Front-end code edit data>
________________________________________

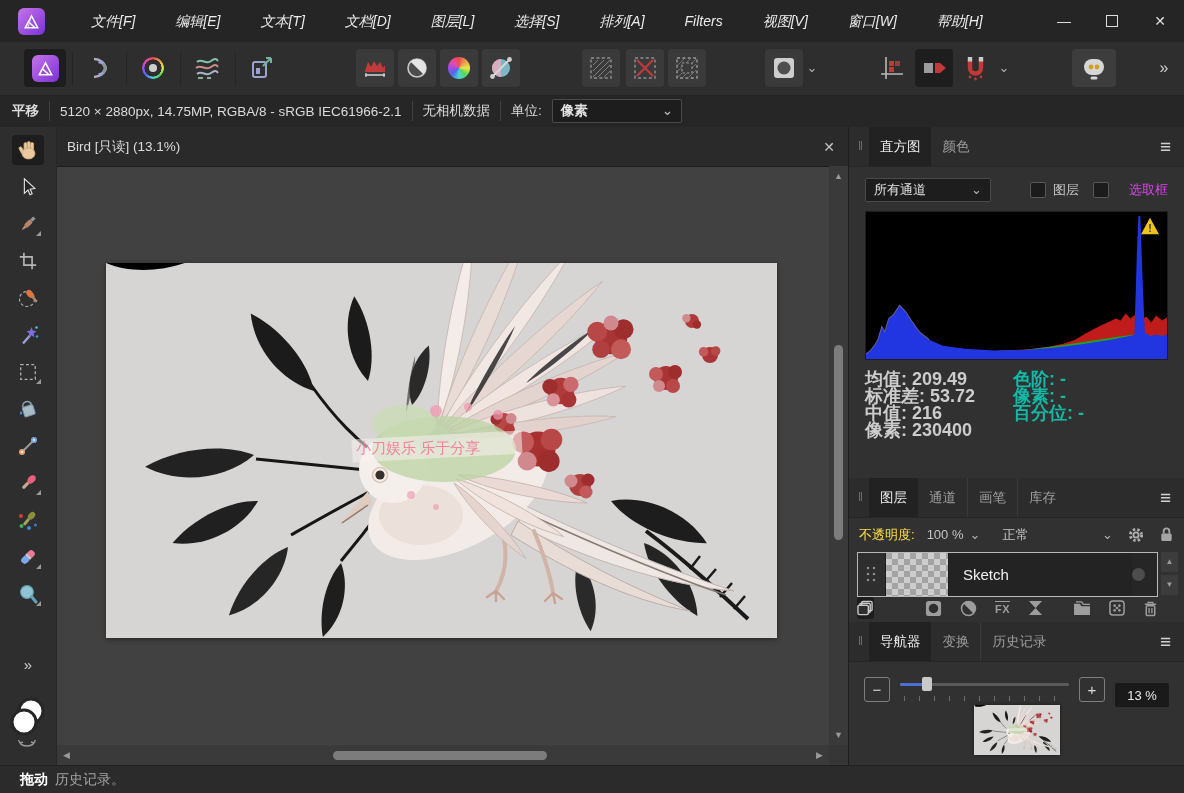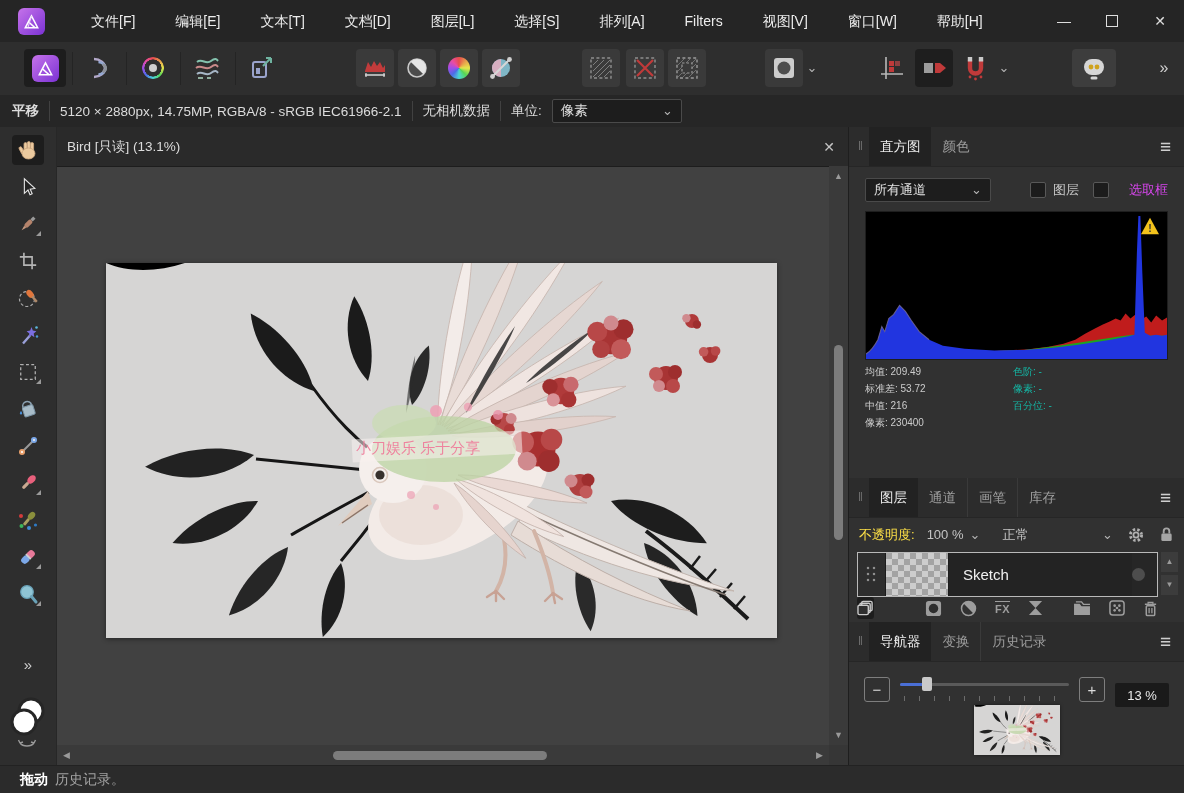"文件[F]" .titlebar { font-style: none -> italic }
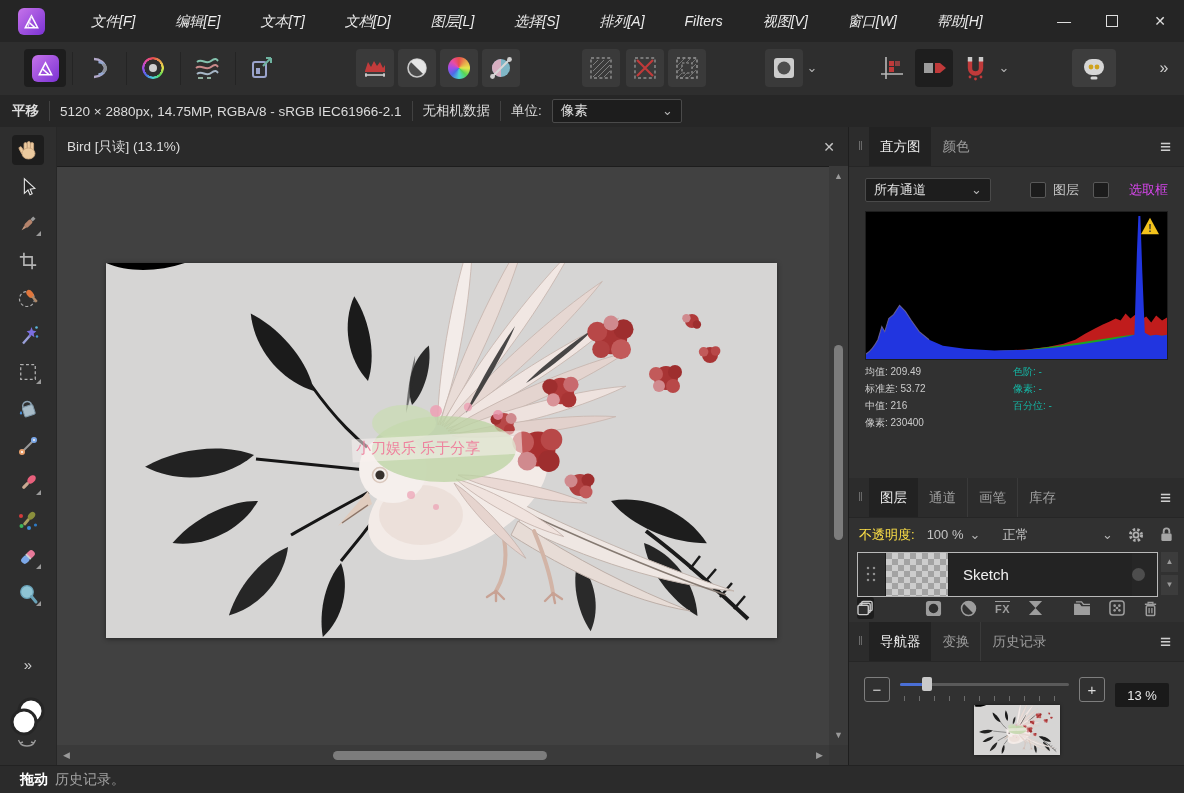"像素" span.dropdown { font-weight: none -> bold }
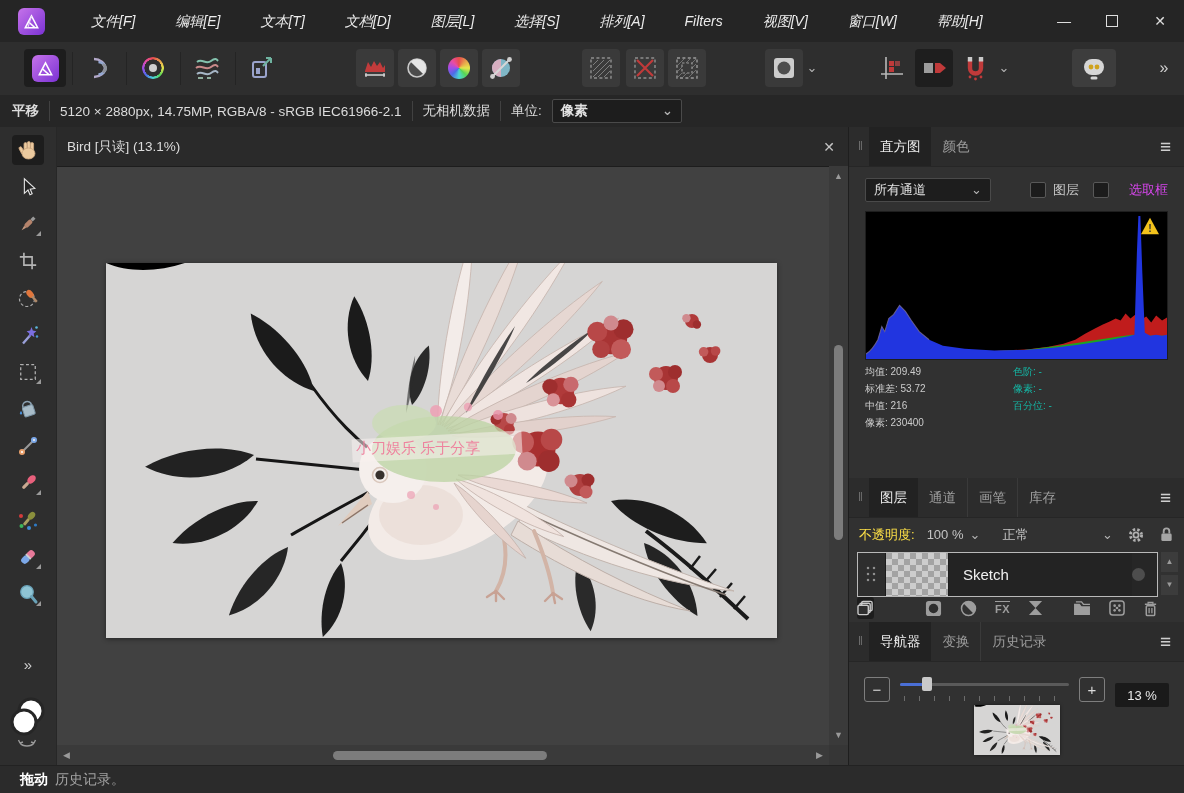"均值: 209.49" .stats { font-size: 10px -> 18px; font-weight: none -> bold; margin: 3px 16px 0 16px -> 11px 16px 0 16px }
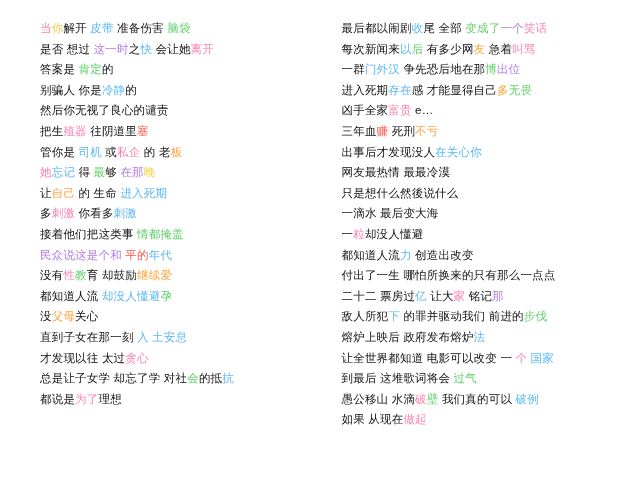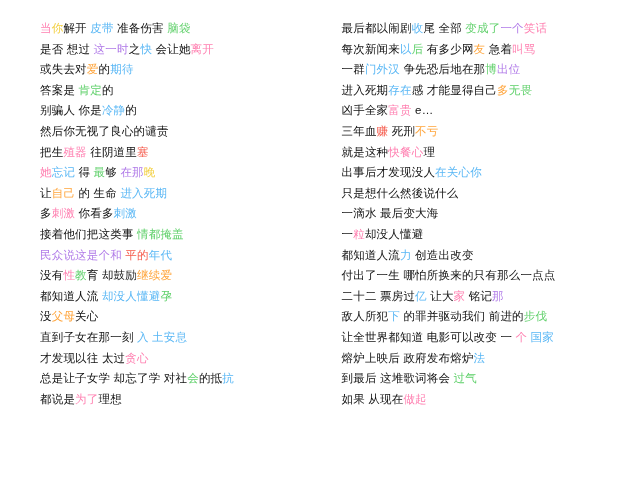"或失去对爱的期待" div.line { html: <div><span>或失去对</span><span>爱</span><span>的</span><span>期待</span></div> -> none }
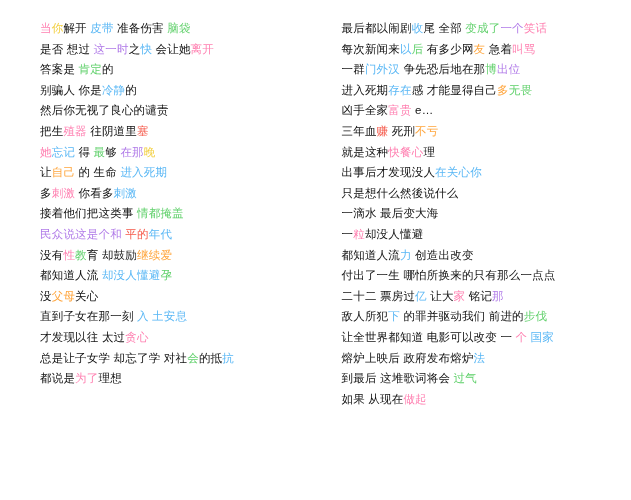"管你是 司机 或私企 的 老板" div.line { html: none -> <div><span>管你是 </span><span>司机</span><span> 或</span><span>私企</span><span> 的 老</span><span>板</span></div> }
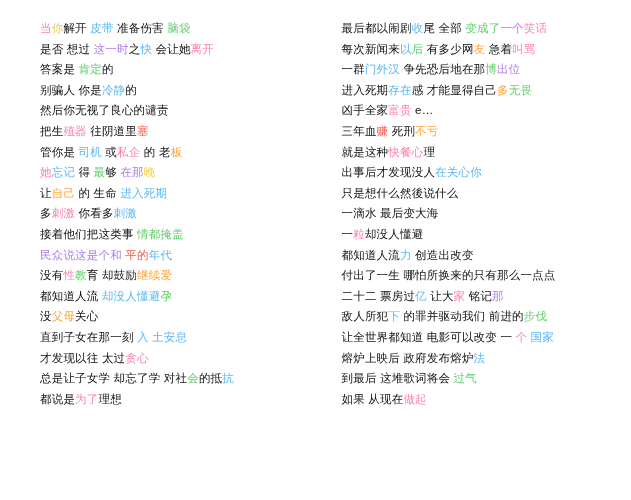"就是这种快餐心理" div.line { html: <div><span>就是这种</span><span>快餐心</span><span>理</span></div> -> none }
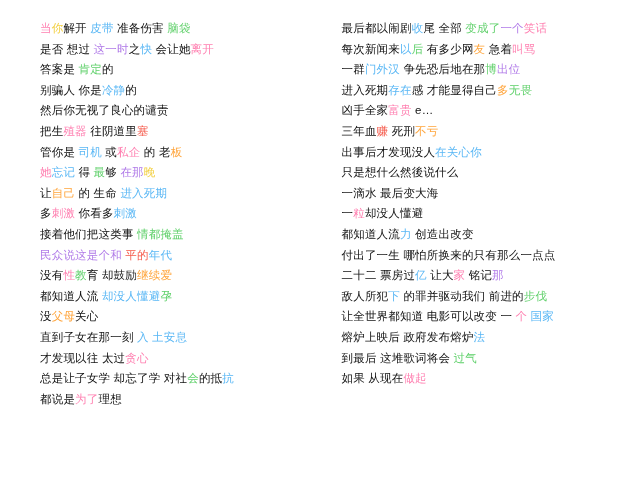"网友最热情 最最冷漠" div.line { html: none -> <div><span>网友最热情 最</span><span>最冷漠</span></div> }
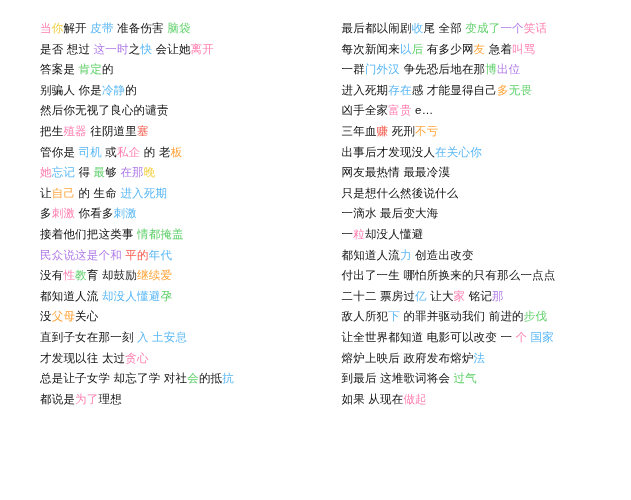"让全世界都知道 电影可以改变 一 个 国家" div.line { order: before "熔炉上映后 政府发布熔炉法" -> after "熔炉上映后 政府发布熔炉法" }
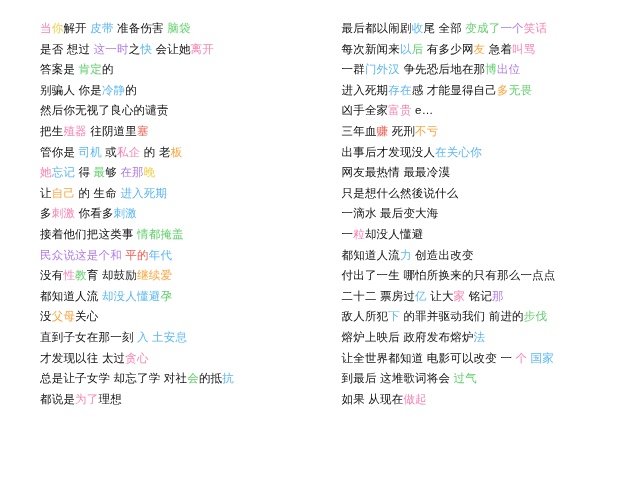"愚公移山 水滴破壁 我们真的可以 破例" div.line { html: none -> <div><span>愚公移山 水滴</span><span>破</span><span>壁</span><span> 我们真的可以 </span><span>破例</span></div> }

________________________________________

Task statement> All of the records should be set down exactly, minus the pictures they hold.

Your solution>
"文件[F]" .titlebar { font-style: none -> italic }
"像素" span.dropdown { font-weight: none -> bold }
"均值: 209.49" .stats { font-size: 10px -> 18px; font-weight: none -> bold; margin: 3px 16px 0 16px -> 11px 16px 0 16px }
"或失去对爱的期待" div.line { html: <div><span>或失去对</span><span>爱</span><span>的</span><span>期待</span></div> -> none }
"管你是 司机 或私企 的 老板" div.line { html: none -> <div><span>管你是 </span><span>司机</span><span> 或</span><span>私企</span><span> 的 老</span><span>板</span></div> }
"就是这种快餐心理" div.line { html: <div><span>就是这种</span><span>快餐心</span><span>理</span></div> -> none }
"网友最热情 最最冷漠" div.line { html: none -> <div><span>网友最热情 最</span><span>最冷漠</span></div> }
"让全世界都知道 电影可以改变 一 个 国家" div.line { order: before "熔炉上映后 政府发布熔炉法" -> after "熔炉上映后 政府发布熔炉法" }
"愚公移山 水滴破壁 我们真的可以 破例" div.line { html: none -> <div><span>愚公移山 水滴</span><span>破</span><span>壁</span><span> 我们真的可以 </span><span>破例</span></div> }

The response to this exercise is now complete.